Identité, compétences et sens au cœur des transformations du travail à l’ère de l’intelligence artificielle.

L’intelligence artificielle ne constitue pas seulement un nouvel outil ou une vague technologique de plus. Elle agit comme une dynamique de transformation globale et systémique qui reconfigure en profondeur le travail, l’emploi et les trajectoires professionnelles. Elle déplace les repères traditionnels de l’orientation, de la formation, des compétences, de l’employabilité et de la carrière.

Derrière les promesses d’efficacité, d’automatisation et de productivité, c’est le rapport même entre l’humain, la création de valeur et la manière dont cette valeur est captée qui se transforme. Ce déplacement est moins visible que les gains techniques, mais il est autrement plus décisif pour les individus comme pour les organisations.

Dans ce contexte, avec ou sans intelligence artificielle, une conviction demeure : investir dans la singularité et la créativité humaines n’est pas un luxe, mais une nécessité.

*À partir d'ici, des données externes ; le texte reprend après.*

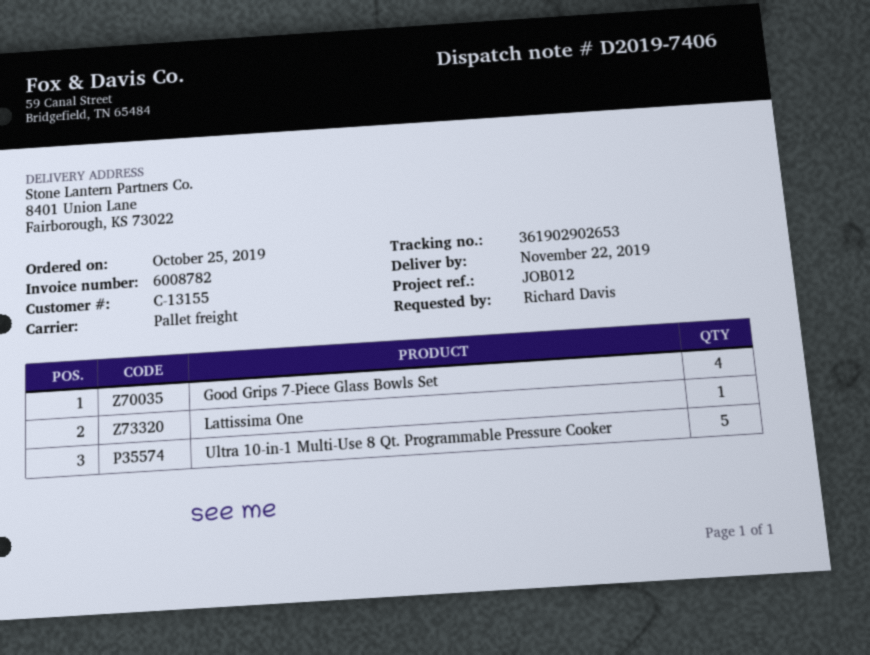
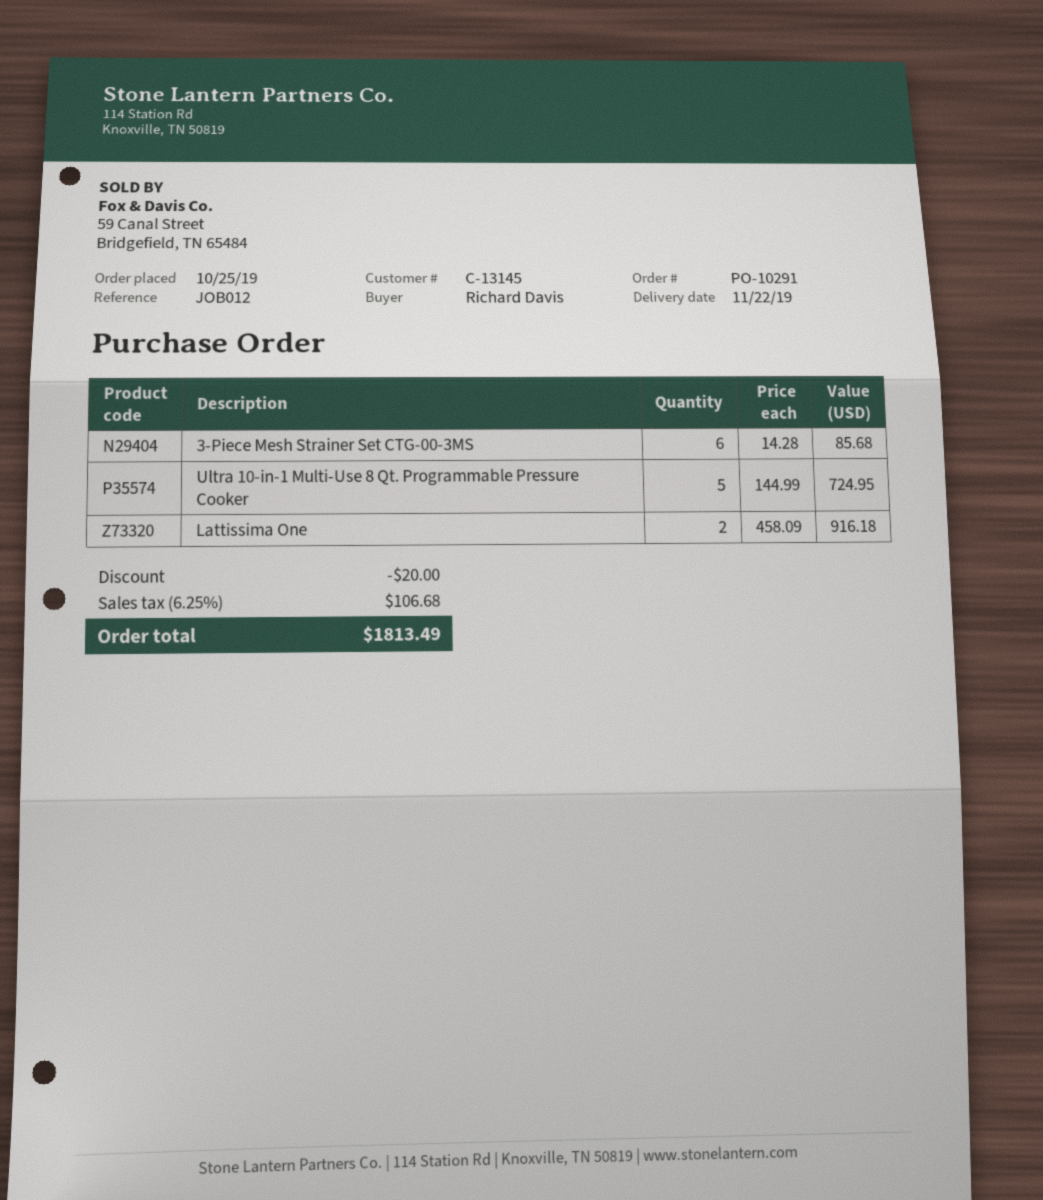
customer number: C-13155 -> C-13145
Good Grips 7-Piece Glass Bowls Set: 4 -> none
Lattissima One: 1 -> 2
3-Piece Mesh Strainer Set CTG-00-3MS: none -> 6

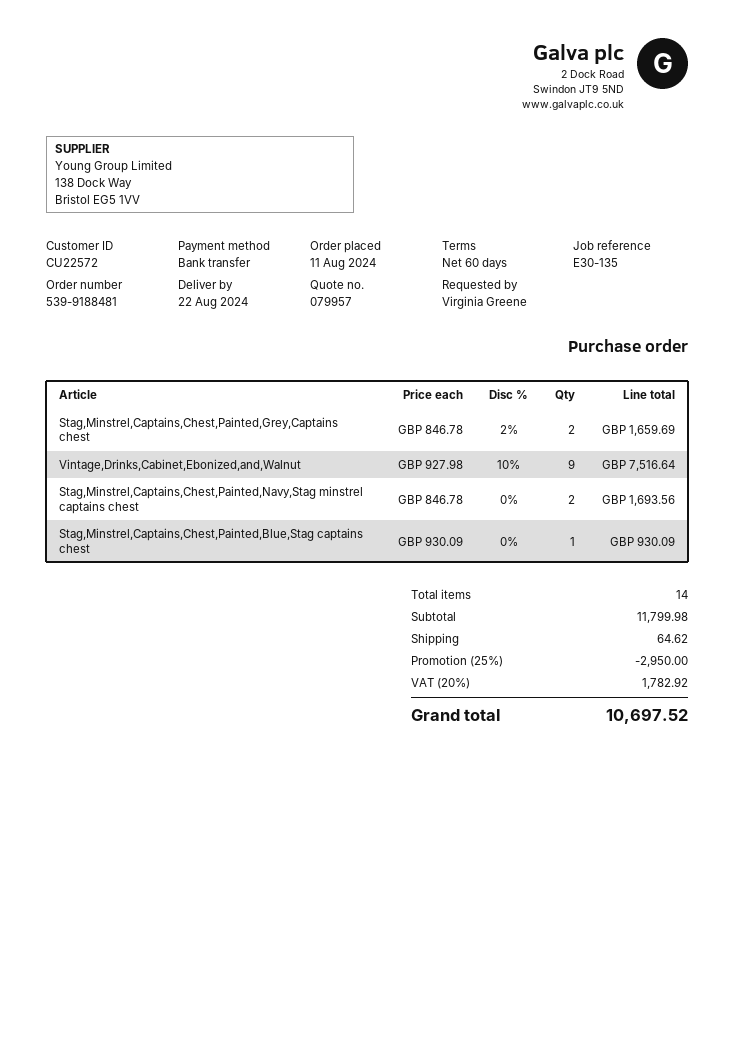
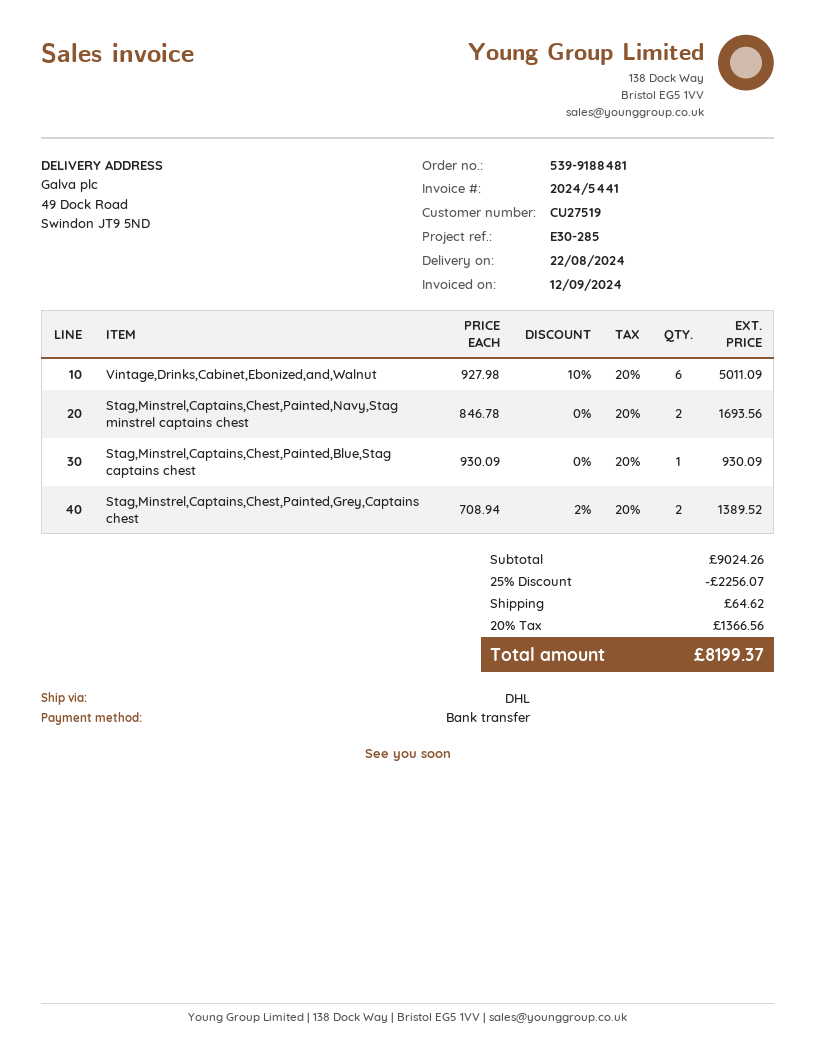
customer number: CU22572 -> CU27519
reference: E30-135 -> E30-285
Stag,Minstrel,Captains,Chest,Painted,Grey,Captains chest: 2 x 846.78 - 2% = 1659.69 -> 2 x 708.94 - 2% = 1389.52
Vintage,Drinks,Cabinet,Ebonized,and,Walnut: 9 x 927.98 - 10% = 7516.64 -> 6 x 927.98 - 10% = 5011.09
subtotal: 11799.98 -> 9024.26
discount: 25% = 2950.00 -> 25% = 2256.07
tax: 20% = 1782.92 -> 20% = 1366.56
total: 10697.52 -> 8199.37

Ce sont elles qui permettent de rester acteur, de produire une valeur qui ne soit ni interchangeable ni immédiatement absorbable par les systèmes.

Cela suppose de dépasser une approche limitée à l’adoption des technologies. L’enjeu n’est pas d’utiliser l’IA au travail, mais de se l’approprier de manière authentique, critique et créative. Cette appropriation repose sur trois dimensions indissociables : l’identité, c’est-à-dire ce que chacun engage de singulier dans son activité ; les compétences, non comme simples ressources mobilisables, mais comme capacités vivantes en évolution ; et le sens, entendu comme la direction donnée à l’action et à la contribution au monde.